» **EXERCISE REQUIREMENTS**: In the records below, reproduce exactly the lines from the one containing "[163,295,185,304] that ->" through the one containing "[23,112,53,126] load ->", both included, and omit the pictures.

═══ SUPPLIED INFORMATION

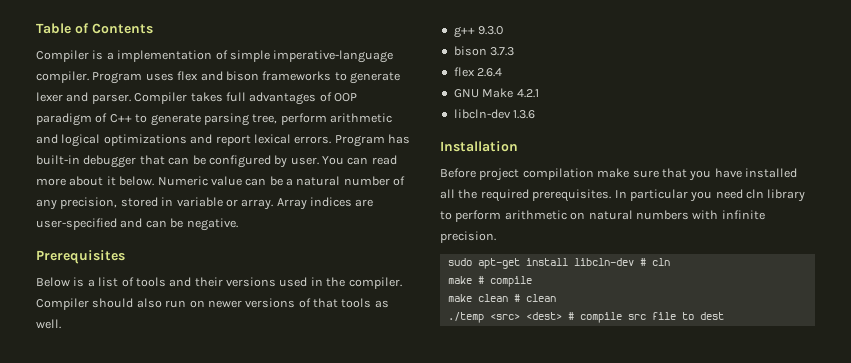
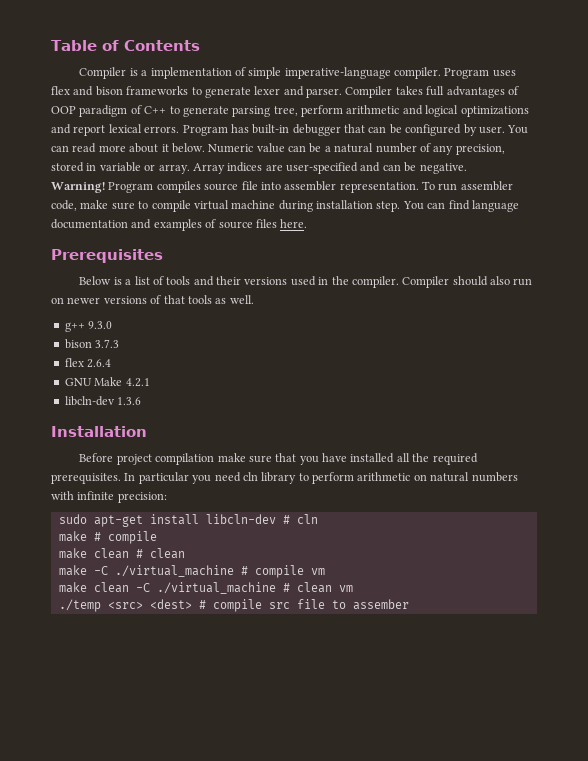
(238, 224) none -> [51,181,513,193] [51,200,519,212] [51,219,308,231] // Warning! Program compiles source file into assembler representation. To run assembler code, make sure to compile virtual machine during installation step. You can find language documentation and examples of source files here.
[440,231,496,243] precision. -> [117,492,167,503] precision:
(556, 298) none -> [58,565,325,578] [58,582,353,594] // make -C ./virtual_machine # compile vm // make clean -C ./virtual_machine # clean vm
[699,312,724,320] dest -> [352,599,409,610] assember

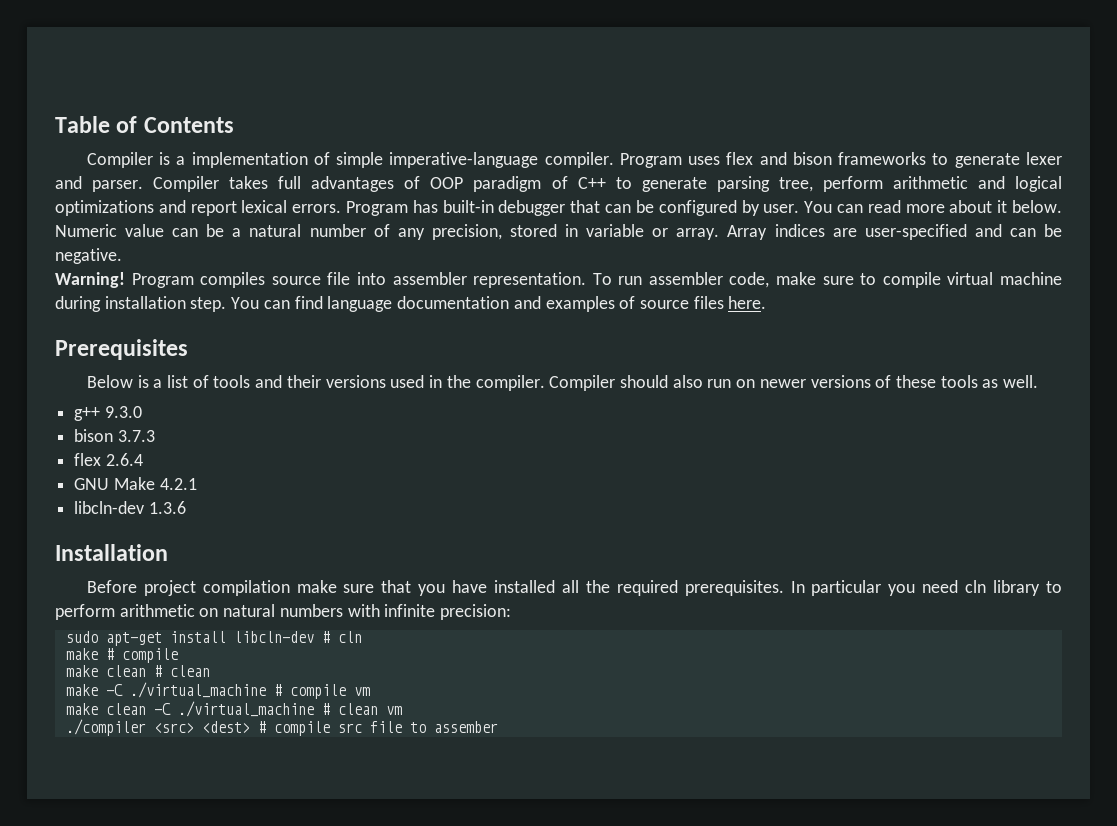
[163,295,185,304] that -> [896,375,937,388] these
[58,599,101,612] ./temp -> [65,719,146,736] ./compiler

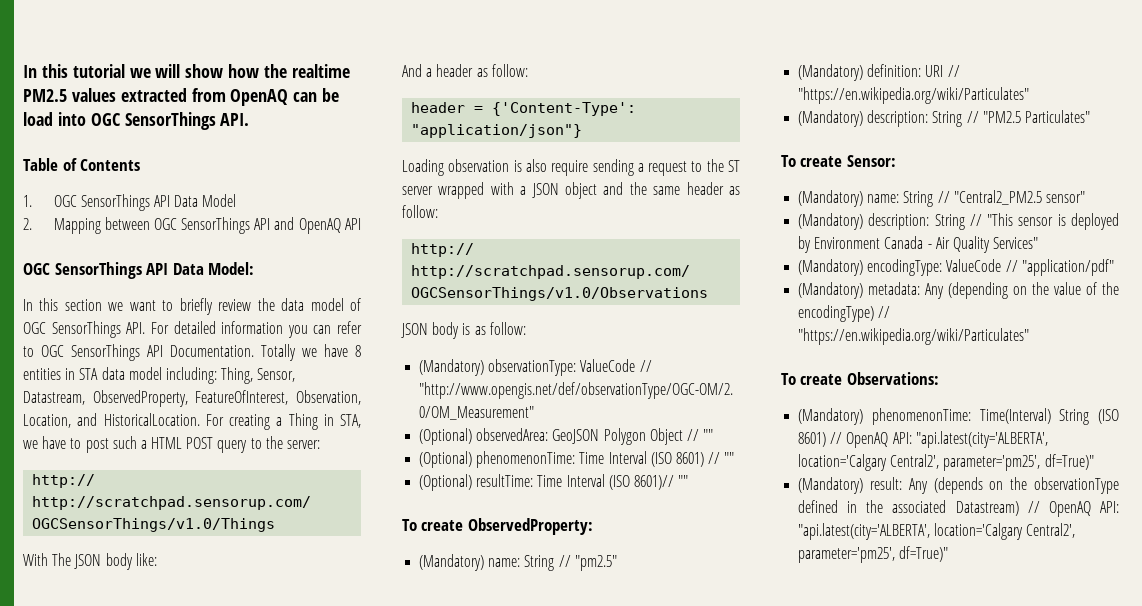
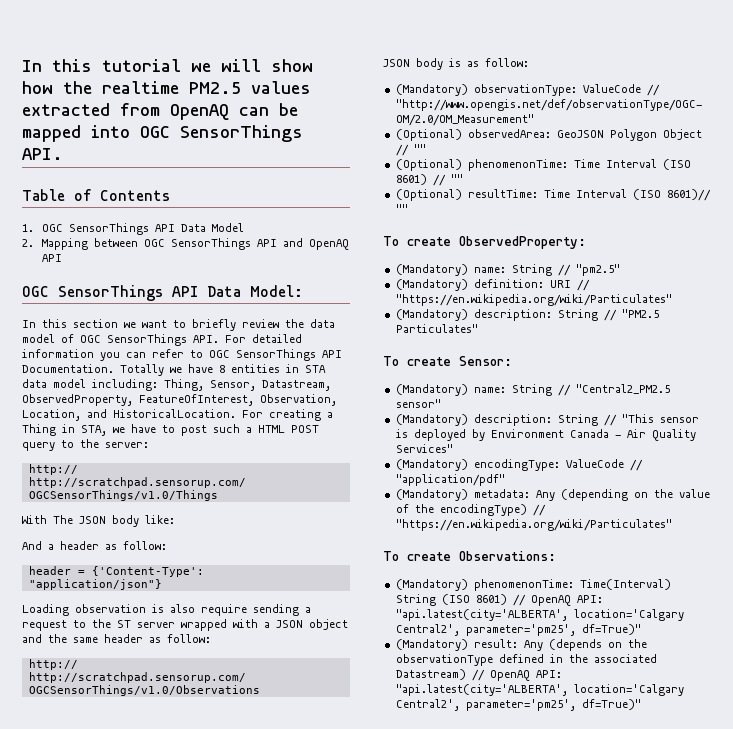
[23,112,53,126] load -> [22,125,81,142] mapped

══════
═══ SUPPLIED INFORMATION

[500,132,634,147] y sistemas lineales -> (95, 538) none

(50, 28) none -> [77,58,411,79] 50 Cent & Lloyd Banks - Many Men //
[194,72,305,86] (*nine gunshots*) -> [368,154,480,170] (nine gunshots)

══════

» **REPLY**:
[163,295,185,304] that -> [896,375,937,388] these
[58,599,101,612] ./temp -> [65,719,146,736] ./compiler

[23,112,53,126] load -> [22,125,81,142] mapped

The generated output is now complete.